Cure International Children's Hospital

Our guided tour took us to the well-organized storage room where surgical supplies from MedShare neatly lined the shelves; from there, off to the machine shop where six technicians were busily fashioning braces from clay forms of little legs and feet. There was a playroom with toys and books, an elaborate outdoor playground, and every corridor was decorated with colorful illustrations to ease their young patient’s concerns,  But our tour turned sober as we approached the surgical area. Several youngsters being prepped for repairs anxiously lay on gurneys.  They were very frightened; a parent and nurse tried to comfort them. Their cries were frantic and grew louder as they were guided down the hall near our group. It was difficult for them, and it was difficult for us. We tried to focus on Dr. Theuri’s talk, but it was very hard. Back in the bright sunlight,  we composed ourselves and gathered for a group photo with Dr. Theuri and his key staff.  This is a wonderful hospital, healing children, and a facility MedShare is proud to serve.

This post is part of a series we’re doing over the coming days while MedShare staff, Board of Trustee and Council members travel through Kenya from February 17 – 27. We invite you to share the experience with them by reading their stories; to access them, click on the “Africa Trip“  icon in the right sidebar. Safe travels, team!

Kenya Trip Notes from the Field: Liz Reed

By Liz Reed, Orinda, CA, MedShare Supporter

Hi All,

When I sat down to blog about the Nairobi Women’s Hospital, I couldn’t help thinking instead about our time spent with a beautiful Kenyan woman! The soft early morning air and the play of light and mist held her story aloft.

Joyce Kiereini is nothing short of a walking miracle, — a Masai woman with a mission! Co-founder of R.E.T.O., she steers this organization of Masai women leaders in working for the betterment of Masai women and girls in the areas of health, female genital mutilation and economic opportunities.

Joyce grew up in a tribal culture in which a female lives out her entire life first under the dominion of her father’s will and then under that of her husband. Here are some of the examples Joyce gave of Masai life: The Masai daughter is of little value, so at the age of 11, 12 or 13 is “given away.” The Masai woman is subject to the traditional practice of female genital mutilation. She is subject to her husband’s permission in order to obtain a doctor’s care in childbirth, even in life-threatening circumstances.  She is subject to her husband’s adulterous behavior, putting her at risk for HIV/Aids. The wife has no say in matters of money; money earned is her husband’s. She may not even vote in an election for a candidate which her husband does not sanction! Oftentimes she is left with the burdens of household chores, children, and animals alone while her husband either sits idle or leaves for long periods of time, even months.

So how is it that we even get to sit here to listen to Joyce’s story?

Joyce’s life took a big detour from the typical path. Her mother died when she was so young that Joyce has no memory of her. Her older sister cared for her until she was “given away.”  She took Joyce to live with her and her husband.
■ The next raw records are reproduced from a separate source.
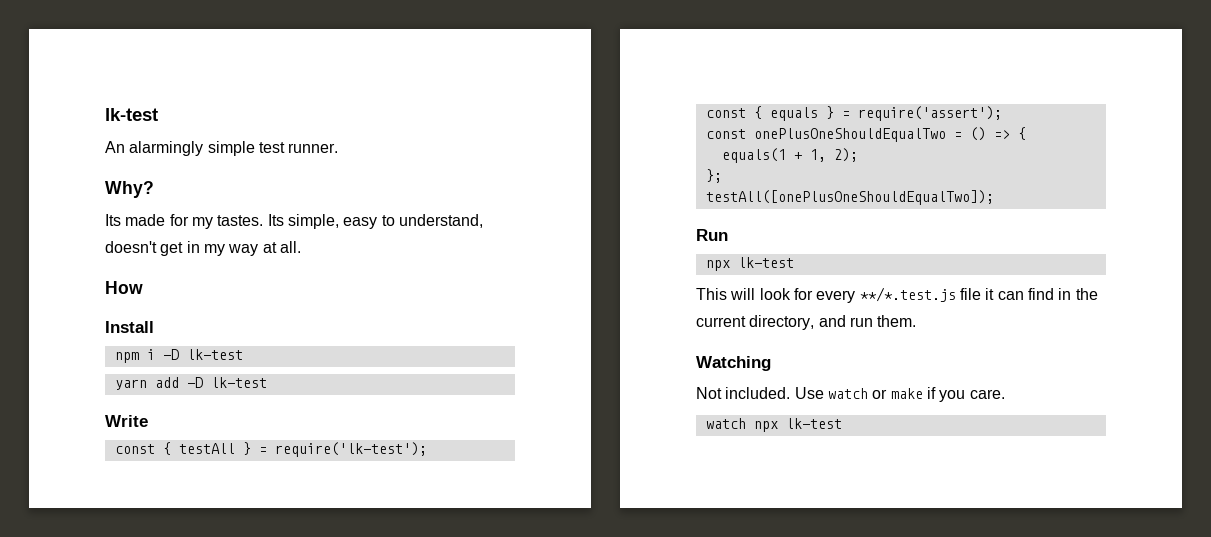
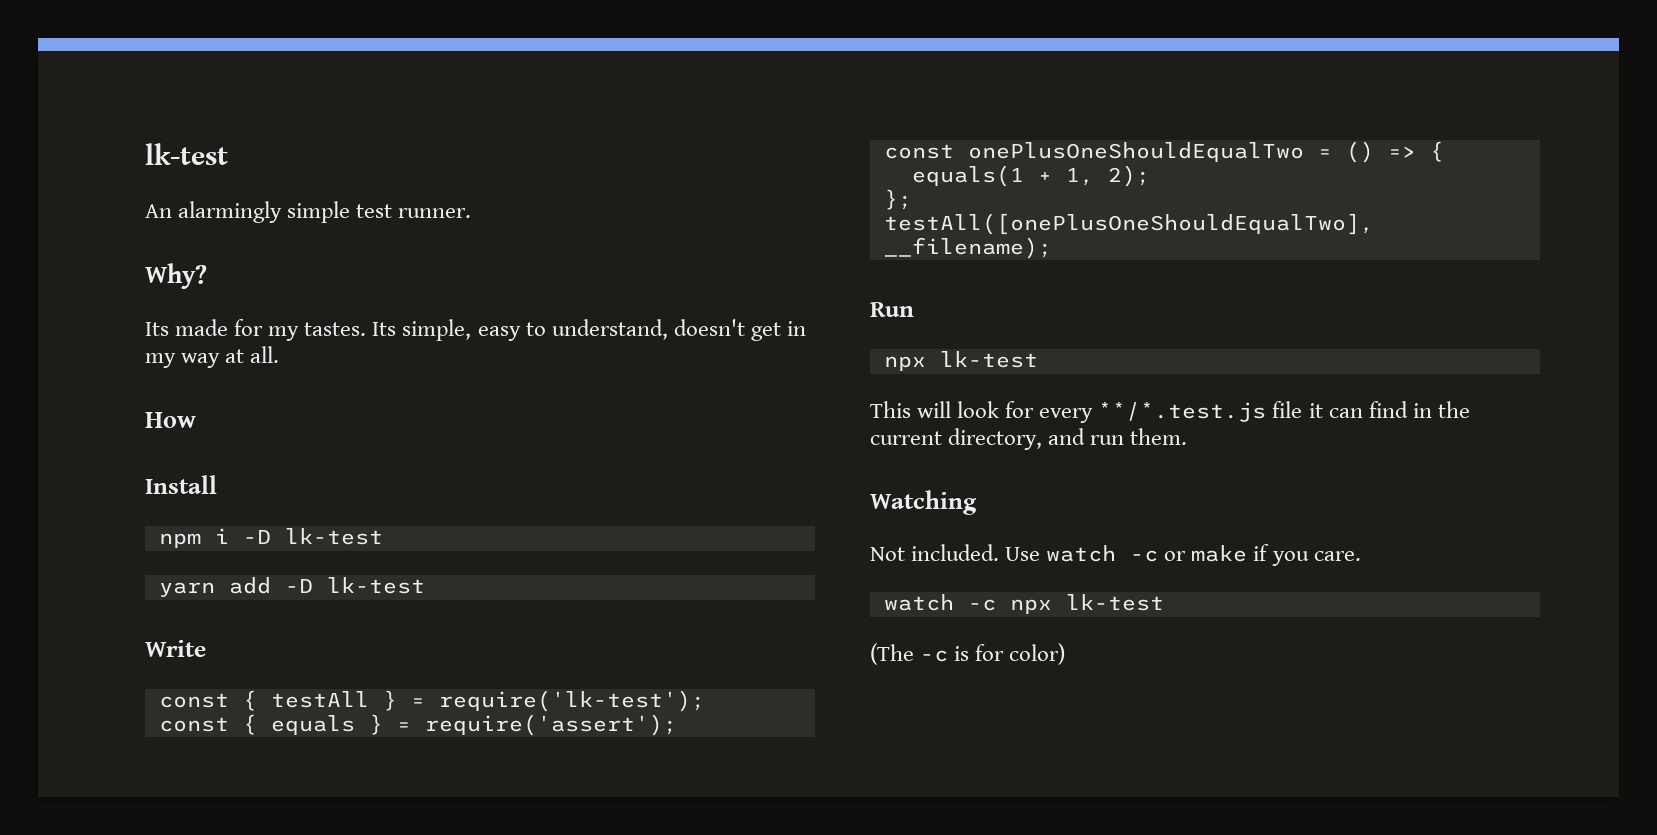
- testAll([onePlusOneShouldEqualTwo]);
+ testAll([onePlusOneShouldEqualTwo], __filename);
- Use watch or make if you care.
+ Use watch -c or make if you care.
- watch npx lk-test
+ watch -c npx lk-test
+ (The -c is for color)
Her sister made sure she went to school, although it is unusual for a girl to get a formal education. Until the age of 18, Joyce did not know who her father was. Joyce believes it is because of the loving care of her sister and the broken chain of paternal influence that she escaped her fate.

Her mission involves teaching women about how to handle money, practice safe sex and enact family planning, and how to care for their own health. Some teaching includes the partners of these women. The old beliefs and behaviors may be hard to reckon with, but Joyce persists. She gave us an example of how the organization wanted to give money to some of the women (can’t remember what for, maybe micro business), and insisted the money would not be given to their spouses, as is the custom. Many could not make this promise, so the money would not be given to them. I’m sure she had much more to share, but we needed to leave for Nairobi Women’s Hospital.

As I listened to Joyce tell her story I felt the great passion she has for the lifework she has chosen. She is at once gentle and strong, compassionate and courageous. She has made the leap out of “the stable” and is calling to those who can hear. Hers is a life dedicated to shepherding her Masai sisters as they journey into the most blessed tradition: a life lived through the inspiration of Freedom!

This post is part of a series we’re doing over the coming days while MedShare staff, Board of Trustee and Council members travel through Kenya from February 17 – 27. We invite you to share the experience with them by reading their stories; to access them, click on the “Africa Trip“  icon in the right sidebar. Safe travels, team!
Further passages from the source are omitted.